▶ Work task
The answer must be an exact transcription of every record.

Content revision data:

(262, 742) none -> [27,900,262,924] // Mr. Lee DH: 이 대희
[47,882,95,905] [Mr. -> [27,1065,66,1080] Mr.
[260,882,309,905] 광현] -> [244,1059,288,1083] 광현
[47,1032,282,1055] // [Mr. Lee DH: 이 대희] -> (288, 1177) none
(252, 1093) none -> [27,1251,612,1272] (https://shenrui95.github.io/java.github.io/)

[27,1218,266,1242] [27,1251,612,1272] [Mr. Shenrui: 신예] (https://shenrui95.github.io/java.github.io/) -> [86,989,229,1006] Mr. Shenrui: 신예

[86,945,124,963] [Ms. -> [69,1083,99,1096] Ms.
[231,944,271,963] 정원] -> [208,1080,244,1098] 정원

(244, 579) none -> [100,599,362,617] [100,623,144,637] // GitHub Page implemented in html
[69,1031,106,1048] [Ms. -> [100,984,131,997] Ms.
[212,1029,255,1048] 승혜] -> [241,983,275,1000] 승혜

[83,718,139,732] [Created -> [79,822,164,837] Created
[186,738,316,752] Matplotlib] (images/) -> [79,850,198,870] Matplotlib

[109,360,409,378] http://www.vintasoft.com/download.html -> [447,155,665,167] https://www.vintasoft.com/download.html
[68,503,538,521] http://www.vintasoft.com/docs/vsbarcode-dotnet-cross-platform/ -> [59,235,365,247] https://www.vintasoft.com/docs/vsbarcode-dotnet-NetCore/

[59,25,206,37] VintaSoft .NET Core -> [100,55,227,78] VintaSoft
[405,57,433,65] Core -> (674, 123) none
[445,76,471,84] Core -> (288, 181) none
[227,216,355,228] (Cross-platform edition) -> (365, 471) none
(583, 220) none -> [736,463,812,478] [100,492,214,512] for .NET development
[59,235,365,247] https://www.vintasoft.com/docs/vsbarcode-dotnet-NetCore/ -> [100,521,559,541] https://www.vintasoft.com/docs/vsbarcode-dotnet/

▶ Response to the task
(262, 742) none -> [27,900,262,924] // Mr. Lee DH: 이 대희
[47,882,95,905] [Mr. -> [27,1065,66,1080] Mr.
[260,882,309,905] 광현] -> [244,1059,288,1083] 광현
[47,1032,282,1055] // [Mr. Lee DH: 이 대희] -> (288, 1177) none
(252, 1093) none -> [27,1251,612,1272] (https://shenrui95.github.io/java.github.io/)

[27,1218,266,1242] [27,1251,612,1272] [Mr. Shenrui: 신예] (https://shenrui95.github.io/java.github.io/) -> [86,989,229,1006] Mr. Shenrui: 신예

[86,945,124,963] [Ms. -> [69,1083,99,1096] Ms.
[231,944,271,963] 정원] -> [208,1080,244,1098] 정원

(244, 579) none -> [100,599,362,617] [100,623,144,637] // GitHub Page implemented in html
[69,1031,106,1048] [Ms. -> [100,984,131,997] Ms.
[212,1029,255,1048] 승혜] -> [241,983,275,1000] 승혜

[83,718,139,732] [Created -> [79,822,164,837] Created
[186,738,316,752] Matplotlib] (images/) -> [79,850,198,870] Matplotlib

[109,360,409,378] http://www.vintasoft.com/download.html -> [447,155,665,167] https://www.vintasoft.com/download.html
[68,503,538,521] http://www.vintasoft.com/docs/vsbarcode-dotnet-cross-platform/ -> [59,235,365,247] https://www.vintasoft.com/docs/vsbarcode-dotnet-NetCore/

[59,25,206,37] VintaSoft .NET Core -> [100,55,227,78] VintaSoft
[405,57,433,65] Core -> (674, 123) none
[445,76,471,84] Core -> (288, 181) none
[227,216,355,228] (Cross-platform edition) -> (365, 471) none
(583, 220) none -> [736,463,812,478] [100,492,214,512] for .NET development
[59,235,365,247] https://www.vintasoft.com/docs/vsbarcode-dotnet-NetCore/ -> [100,521,559,541] https://www.vintasoft.com/docs/vsbarcode-dotnet/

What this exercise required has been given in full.